Nancy A. Monteiro-Riviere, PhD, ATS is the Regents Distinguished Research Scholar and University Distinguished Professor and Director, of the Nanotechnology Innovation Center of Kansas State. She did a postdoctoral fellowship in toxicology at Chemical Industry Institute of Toxicology in RTP, NC. She was Professor of Investigative Dermatology and Toxicology at North Carolina State University (NCSU) for 28 years and Professor in the Joint Department of Biomedical Engineering at UNC-Chapel Hill/NCSU and Research Adjunct Professor of Dermatology, at UNC-Chapel Hill School of Medicine. She was past-President of both the Dermal and In Vitro Specialty sections of the Society of Toxicology and selected as an Eminent Toxicologist in March 2016 by the National Society of Toxicology. Dr. Monteiro-Riviere is a Fellow in The Academy of Toxicological Sciences and was elected to its Board of Directors.
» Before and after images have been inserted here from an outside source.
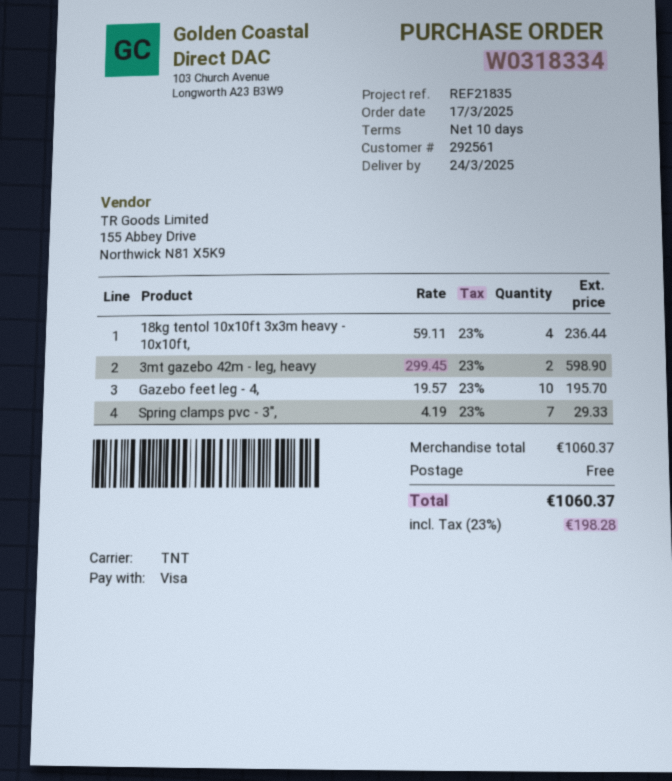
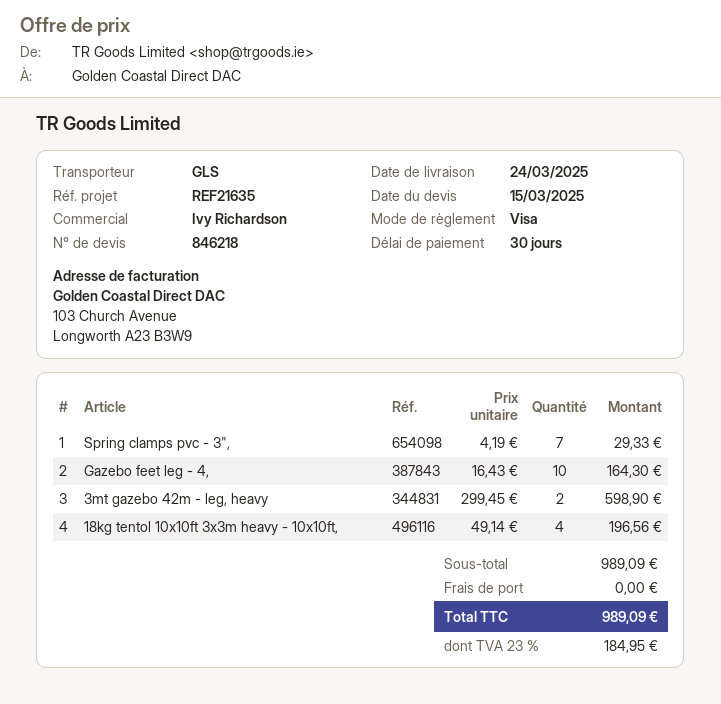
payment terms: 10 days -> 30 days
reference: REF21835 -> REF21635
shipping method: TNT -> GLS
18kg tentol 10x10ft 3x3m heavy - 10x10ft,: 4 x 59.11 = 236.44 -> 4 x 49.14 = 196.56
Gazebo feet leg - 4,: 10 x 19.57 = 195.70 -> 10 x 16.43 = 164.30
subtotal: 1060.37 -> 989.09
tax: 23% = 198.28 -> 23% = 184.95
total: 1060.37 -> 989.09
She was the recipient of the Purdue University Inaugural Distinguished Women Scholars Award, KSU Woman of Distinction, and elected to attend the National Academy of Sciences Keck Futures Initiative. She is Associate Editor for two and serves on the editorial board of six other toxicology journals; as well as on several national (NRC) and international (EU) expert review panels. She was on Thomson Reuters’s 2014 list of the top 1% most highly cited researchers in pharmacology and toxicology. She published over 300 manuscripts in skin toxicology and nanotoxicology and is Editor of three books in toxicology: “Nanotoxicology Characterization and Dosing and Health Effects”, “Toxicology of the Skin -Target Organ Series” and the latest in CRC Press “Nanotoxicology: Progress toward Nanomedicine”. Her research interests involve in vivo and in vitro studies of skin absorption, penetration and toxicity of chemicals, nanoparticles, and the effect of the biocorona on uptake and cellular responses to nanomaterials.